> _Try it_
Please show every line in the entries below that includes the word "bold".

Web page revision data:
--- START ---

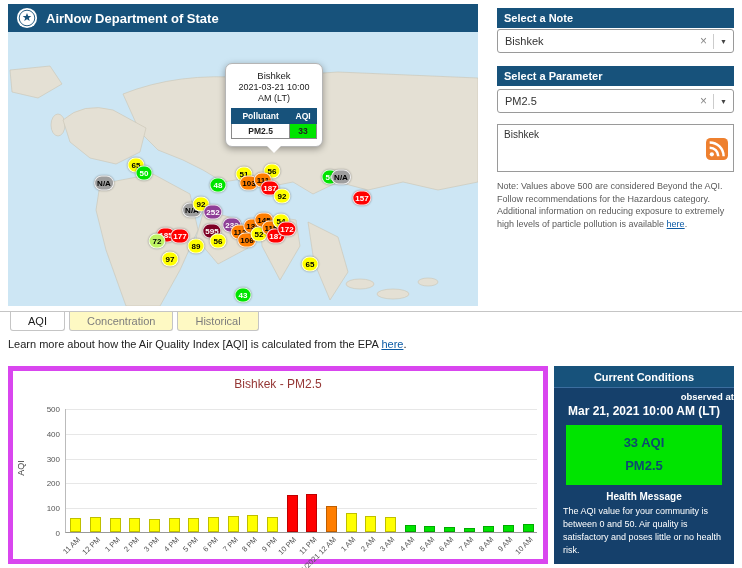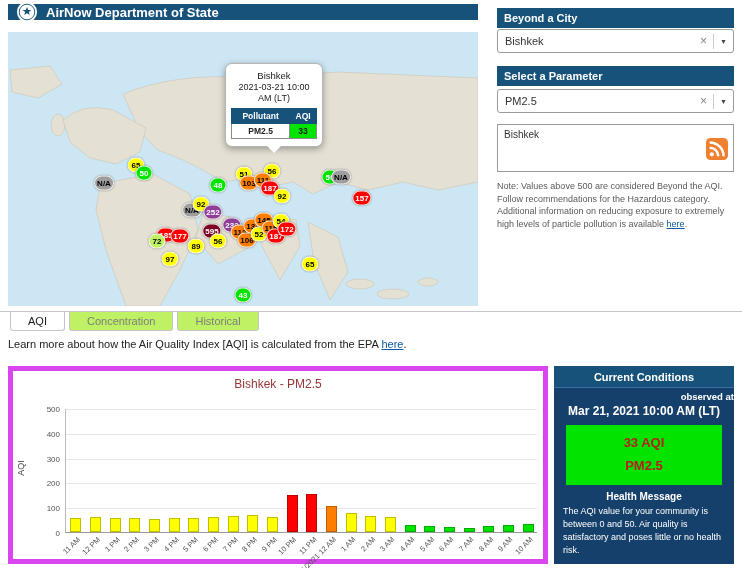--- a/index.html
+++ b/index.html
@@ -7,7 +7,7 @@
   .page{position:relative;width:742px;height:568px;overflow:hidden;background:#fff}
 
   
-  .hdr{position:absolute;left:8px;top:4px;width:470px;height:16px;background:#17527b;color:#fff;
+  .hdr{position:absolute;left:8px;top:4px;width:470px;height:28px;background:#17527b;color:#fff;
        display:flex;align-items:center;gap:8px;padding:0 8px;font-weight:bold;font-size:13px}
   .seal{width:22px;height:22px;flex:0 0 auto}
 

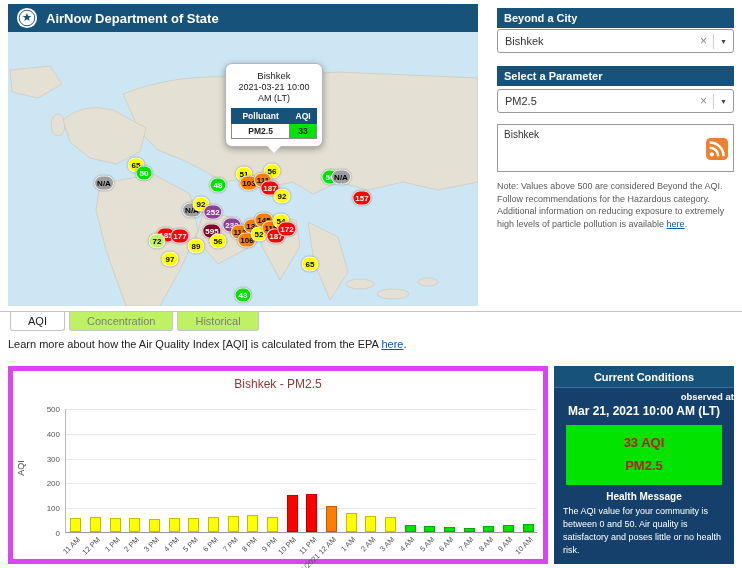--- a/index.html
+++ b/index.html
@@ -156,7 +156,7 @@
     </div>
 
   <div class="sb">
-    <div class="sb-h" style="top:8px">Beyond a City</div>
+    <div class="sb-h" style="top:8px">Select a Note</div>
     <div class="select" style="top:29px">
       <span class="val">Bishkek</span>
       <span class="x">×</span>

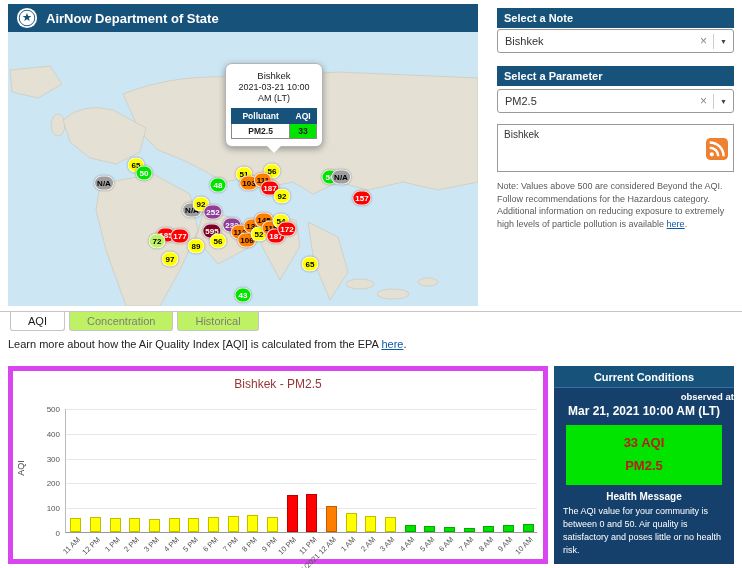--- a/index.html
+++ b/index.html
@@ -46,7 +46,7 @@
   .tabstrip{position:absolute;left:0;top:311px;width:742px;border-top:1px solid #c5c5c5;background:#fff}
   .tabs{display:flex;gap:4px;padding-left:10px}
   .tab{border:1px solid #c5c5c5;border-top:none;border-radius:0 0 3px 3px;padding:3px 17px;font-size:11px;
-       background:#bef264;color:#7d7d7d;cursor:pointer}
+       background:#fef9c3;color:#7d7d7d;cursor:pointer}
   .tab.active{background:#fff;color:#1a1a1a}
   .learn{position:absolute;left:8px;top:338px;font-size:11px;color:#222}
 

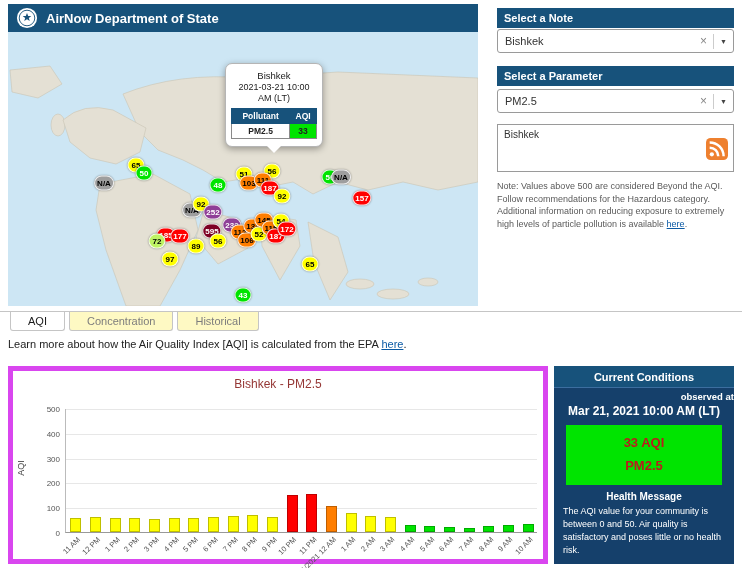--- a/index.html
+++ b/index.html
@@ -67,7 +67,7 @@
   .cc-title{font-size:11px;font-weight:bold;text-align:center;padding:5px 0 4px;background:#17527b;border-bottom:1px solid #3c6e9f}
   .cc-obs{font-size:9.5px;font-weight:bold;text-align:right;margin-top:3px}
   .cc-time{font-size:12px;font-weight:bold;text-align:center;margin-top:2px}
-  .aqibox{margin:7px 12px 6px;padding:7px 4px;text-align:center;font-weight:bold;font-size:13px;line-height:1.75;color:#b91c1c}
+  .aqibox{margin:7px 12px 6px;padding:7px 4px;text-align:center;font-weight:bold;font-size:13px;line-height:1.75;color:#0c4a6e}
   .cc-ht{font-size:10px;font-weight:bold;text-align:center}
   .cc-hx{font-size:9px;padding:3px 9px 0;line-height:1.45}
 </style>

--- END ---

> _Your solution_
        display:flex;align-items:center;gap:8px;padding:0 8px;font-weight:bold;font-size:13px}
   .cc-title{font-size:11px;font-weight:bold;text-align:center;padding:5px 0 4px;background:#17527b;border-bottom:1px solid #3c6e9f}
   .cc-obs{font-size:9.5px;font-weight:bold;text-align:right;margin-top:3px}
   .cc-time{font-size:12px;font-weight:bold;text-align:center;margin-top:2px}
-  .aqibox{margin:7px 12px 6px;padding:7px 4px;text-align:center;font-weight:bold;font-size:13px;line-height:1.75;color:#b91c1c}
+  .aqibox{margin:7px 12px 6px;padding:7px 4px;text-align:center;font-weight:bold;font-size:13px;line-height:1.75;color:#0c4a6e}
   .cc-ht{font-size:10px;font-weight:bold;text-align:center}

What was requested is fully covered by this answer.